God is a perfect Father. He loves to lavish His gifts on His children but so often we miss them because we get caught up in the things of the world that so easily get our attention. But the gifts that come from God are for building up His body, the church, which has eternal value.

‘If you then, though you are evil, know how to give good gifts to your children, how much more will your Father in heaven give good gifts to those who ask Him!’ (Matthew 7 v 11)

”Every good and perfect gift is from above, coming down from the Father of the heavenly lights, who does not change like shifting shadows.’ (James 1 v 17)

I want people to see in me what is from God and not from me. Our Heavenly Father wants to give us ‘the treasures of darkness…riches stored in secret places’ …

Jesus longs for people to know how much He loves them…enough to die for them. Those of us who know that love should be showing it every day. We should decrease so He is increased. We should be a beacon shining His light in a dark world, then people will be drawn to Him.  Why aren’t people being drawn to Him? Because they can’t see Him! Because we are often so anxious to blend in and not stand out from the crowd. Are we embarrassed by Jesus? Are people not seeing Him in us because we are trying to keep Him shut away in Churches?

When we allow Jesus to be seen in us through the gifts He gives us then people will be drawn to Him. Paul the apostle talks about these gifts in 1 Corinthians 12 v 7 – 11. Paul also writes about the fruit that people should be seeing in those who love Jesus. This can be found in Galatians 5 v 22 -23.

‘But the fruit of the Spirit is love, joy, peace, patience, kindness, goodness, faithfulness, gentleness and self-control. Against such things there is no law. ‘

God has lavished these gifts on us…they pour from His heart every day. His love, His peace, His joy, His faithfulness and gentleness. These should be flowing through us and out of us every day. The gifts Paul describes in 1 Corinthians are for the edification of the Church and for reaching out to those who don’t know Jesus. The fruit is what we should be producing because we are rooted in Jesus.

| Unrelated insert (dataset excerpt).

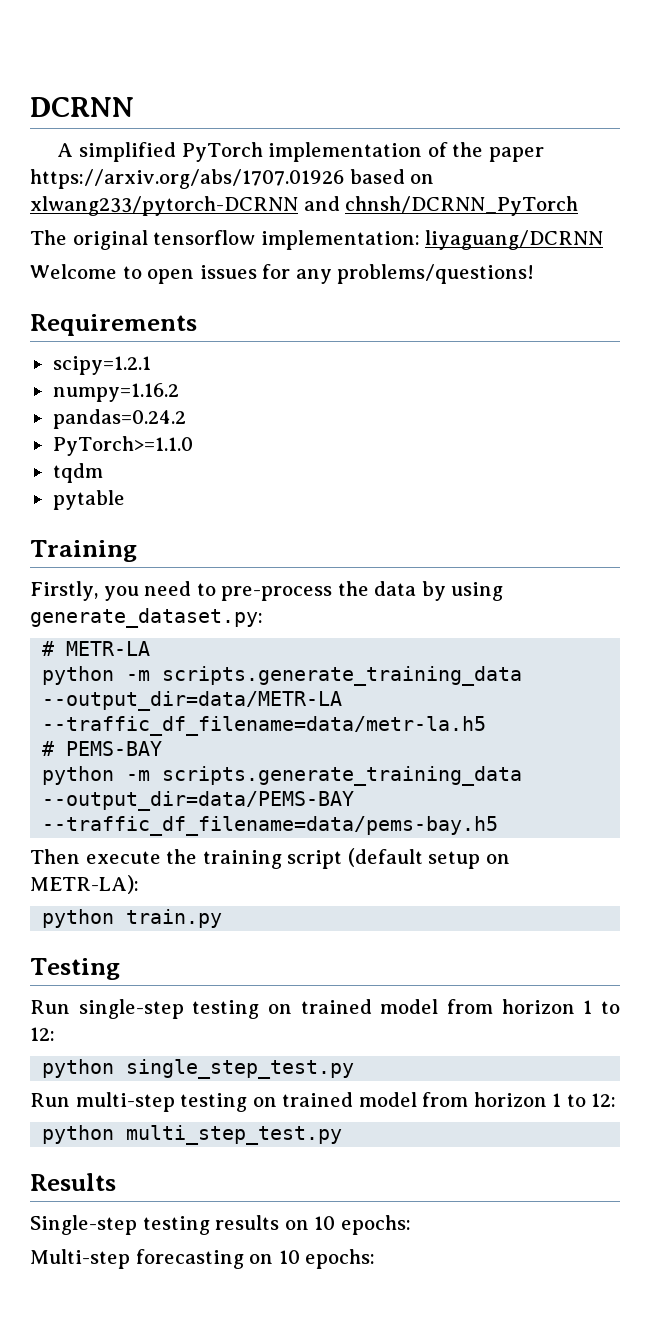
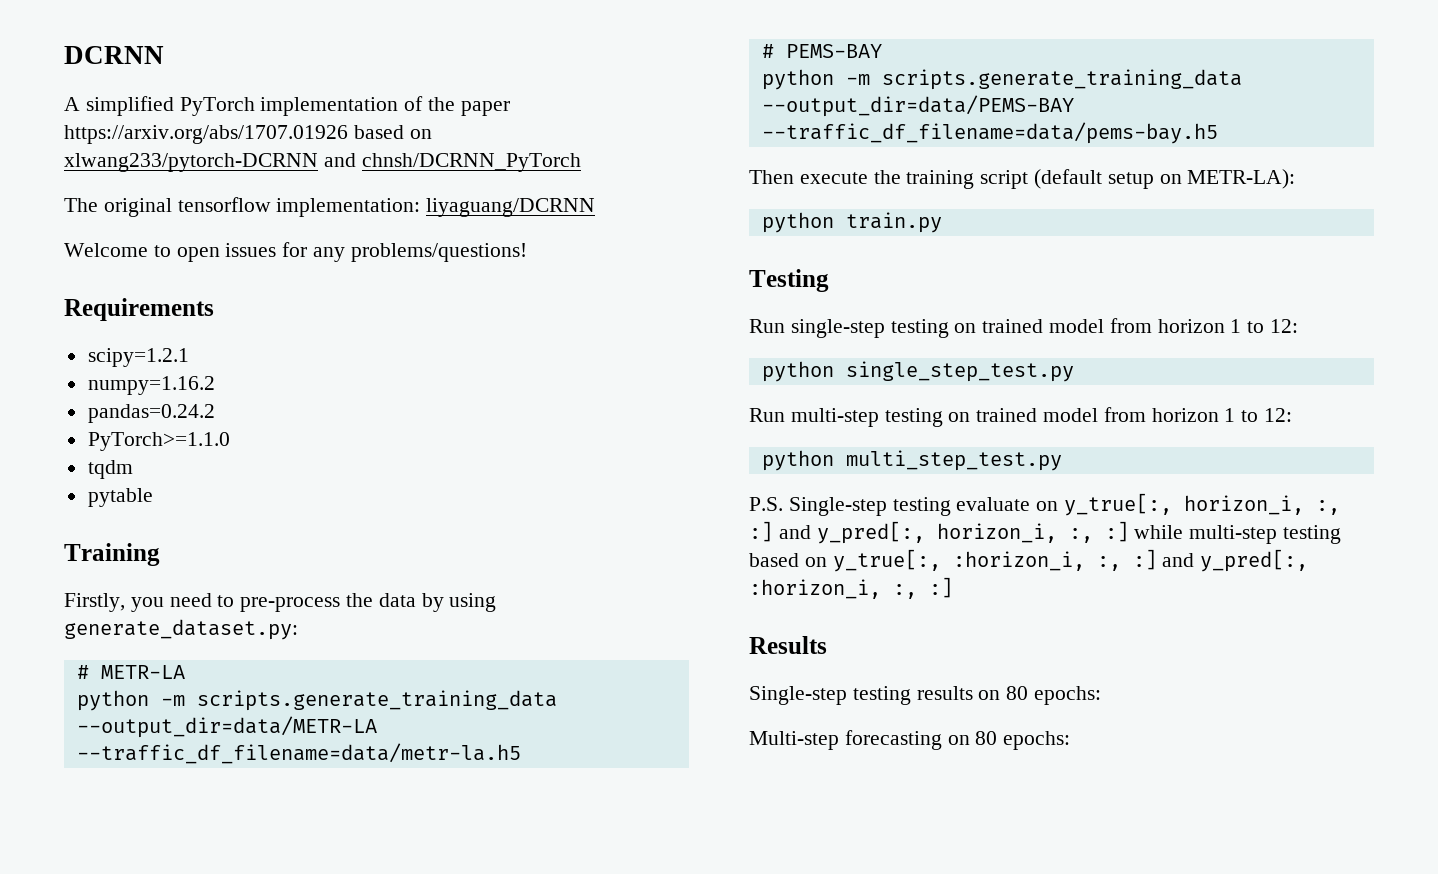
(343, 1135) none -> [749,493,1341,516] [749,521,1342,544] [749,549,1309,572] [749,577,953,599] // P.S. Single-step testing evaluate on y_true[:, horizon_i, :, :] and y_pred[:, horizon_i, :, :] while multi-step testing based on y_true[:, :horizon_i, :, :] and y_pred[:, :horizon_i, :, :]
[314,1216,336,1230] 10 -> [1006,686,1029,700] 80
[278,1250,300,1264] 10 -> [975,731,998,745] 80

Watchman Nee in one of his daily readings describes how I want to be each day, and how I see myself. We need a contrite and humble heart daily. We have a sinful nature that can be stirred up at any moment. My ideas are undependable. I dare not trust myself and unless I am sustained by God I will fall. This is why I want people to see Jesus and not me. I have been bought at a huge price. I belong to Jesus and in Him is fulness of joy, peace and love. It is the best way to live!

‘The Lord will guide you always, He will satisfy your needs in a sun-scorched land and will strengthen your frame. You will be like a well-watered garden, like a spring whose waters never fail.’ (Isaiah 58 v 11)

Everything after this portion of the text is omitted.